### YOUR ASSIGNMENT
An exact transcript of every entry is required, without any of the pictures.

(DATA PROVIDED Opens)

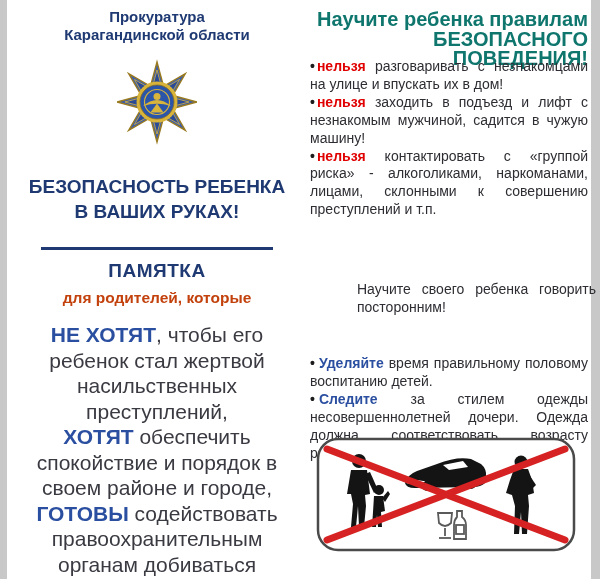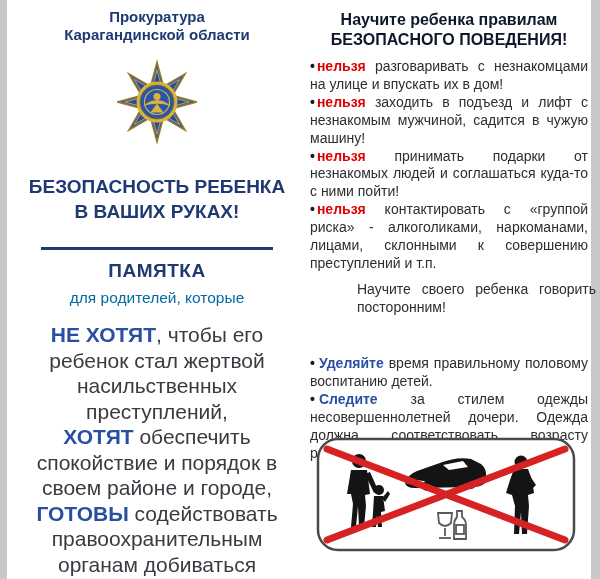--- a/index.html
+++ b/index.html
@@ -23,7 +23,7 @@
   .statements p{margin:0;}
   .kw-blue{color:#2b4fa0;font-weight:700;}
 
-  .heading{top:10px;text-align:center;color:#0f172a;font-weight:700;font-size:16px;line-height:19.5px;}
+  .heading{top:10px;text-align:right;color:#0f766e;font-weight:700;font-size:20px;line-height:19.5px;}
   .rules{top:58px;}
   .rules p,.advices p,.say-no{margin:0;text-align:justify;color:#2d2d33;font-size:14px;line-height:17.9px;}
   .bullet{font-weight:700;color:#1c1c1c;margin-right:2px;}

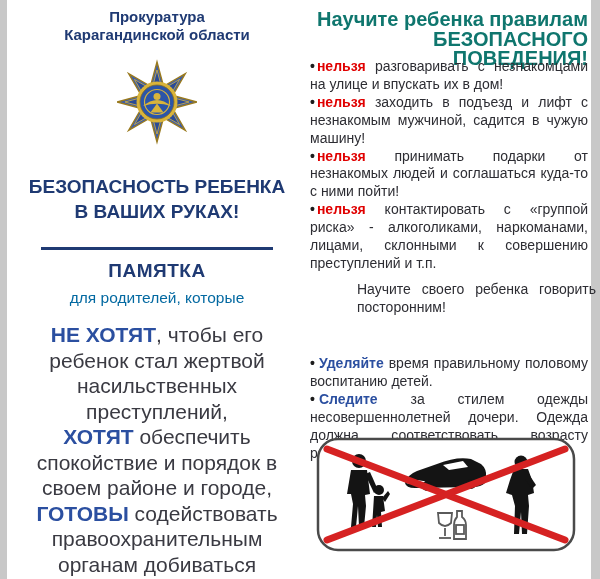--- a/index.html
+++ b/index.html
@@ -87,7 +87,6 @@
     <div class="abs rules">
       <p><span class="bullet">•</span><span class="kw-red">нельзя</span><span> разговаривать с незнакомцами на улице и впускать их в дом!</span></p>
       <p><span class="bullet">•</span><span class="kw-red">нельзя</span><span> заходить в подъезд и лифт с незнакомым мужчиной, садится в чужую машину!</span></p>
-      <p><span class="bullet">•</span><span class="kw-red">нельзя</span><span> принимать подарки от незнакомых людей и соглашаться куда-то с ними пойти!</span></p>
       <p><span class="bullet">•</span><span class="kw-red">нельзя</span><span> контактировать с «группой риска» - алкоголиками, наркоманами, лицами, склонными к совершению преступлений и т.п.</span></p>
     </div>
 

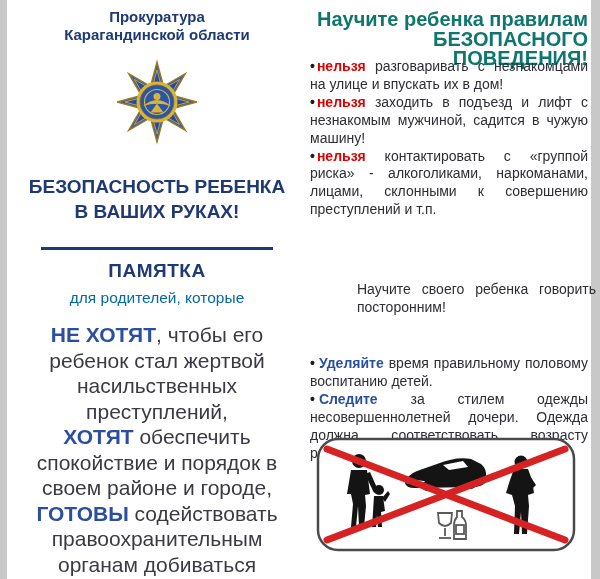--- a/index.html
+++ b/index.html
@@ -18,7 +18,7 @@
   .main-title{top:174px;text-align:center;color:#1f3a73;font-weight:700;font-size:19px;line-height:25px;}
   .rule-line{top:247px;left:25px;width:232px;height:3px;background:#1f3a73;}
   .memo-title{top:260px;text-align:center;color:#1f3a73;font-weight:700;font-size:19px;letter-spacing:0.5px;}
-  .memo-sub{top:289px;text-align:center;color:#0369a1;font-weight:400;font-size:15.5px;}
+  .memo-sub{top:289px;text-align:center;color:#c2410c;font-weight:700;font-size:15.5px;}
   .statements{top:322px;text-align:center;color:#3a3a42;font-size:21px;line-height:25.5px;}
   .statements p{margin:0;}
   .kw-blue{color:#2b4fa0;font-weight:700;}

(DATA PROVIDED Closes)

### RESULT
--- a/index.html
+++ b/index.html
@@ -23,7 +23,7 @@
   .statements p{margin:0;}
   .kw-blue{color:#2b4fa0;font-weight:700;}
 
-  .heading{top:10px;text-align:center;color:#0f172a;font-weight:700;font-size:16px;line-height:19.5px;}
+  .heading{top:10px;text-align:right;color:#0f766e;font-weight:700;font-size:20px;line-height:19.5px;}
   .rules{top:58px;}
   .rules p,.advices p,.say-no{margin:0;text-align:justify;color:#2d2d33;font-size:14px;line-height:17.9px;}
   .bullet{font-weight:700;color:#1c1c1c;margin-right:2px;}

--- a/index.html
+++ b/index.html
@@ -87,7 +87,6 @@
     <div class="abs rules">
       <p><span class="bullet">•</span><span class="kw-red">нельзя</span><span> разговаривать с незнакомцами на улице и впускать их в дом!</span></p>
       <p><span class="bullet">•</span><span class="kw-red">нельзя</span><span> заходить в подъезд и лифт с незнакомым мужчиной, садится в чужую машину!</span></p>
-      <p><span class="bullet">•</span><span class="kw-red">нельзя</span><span> принимать подарки от незнакомых людей и соглашаться куда-то с ними пойти!</span></p>
       <p><span class="bullet">•</span><span class="kw-red">нельзя</span><span> контактировать с «группой риска» - алкоголиками, наркоманами, лицами, склонными к совершению преступлений и т.п.</span></p>
     </div>
 

--- a/index.html
+++ b/index.html
@@ -18,7 +18,7 @@
   .main-title{top:174px;text-align:center;color:#1f3a73;font-weight:700;font-size:19px;line-height:25px;}
   .rule-line{top:247px;left:25px;width:232px;height:3px;background:#1f3a73;}
   .memo-title{top:260px;text-align:center;color:#1f3a73;font-weight:700;font-size:19px;letter-spacing:0.5px;}
-  .memo-sub{top:289px;text-align:center;color:#0369a1;font-weight:400;font-size:15.5px;}
+  .memo-sub{top:289px;text-align:center;color:#c2410c;font-weight:700;font-size:15.5px;}
   .statements{top:322px;text-align:center;color:#3a3a42;font-size:21px;line-height:25.5px;}
   .statements p{margin:0;}
   .kw-blue{color:#2b4fa0;font-weight:700;}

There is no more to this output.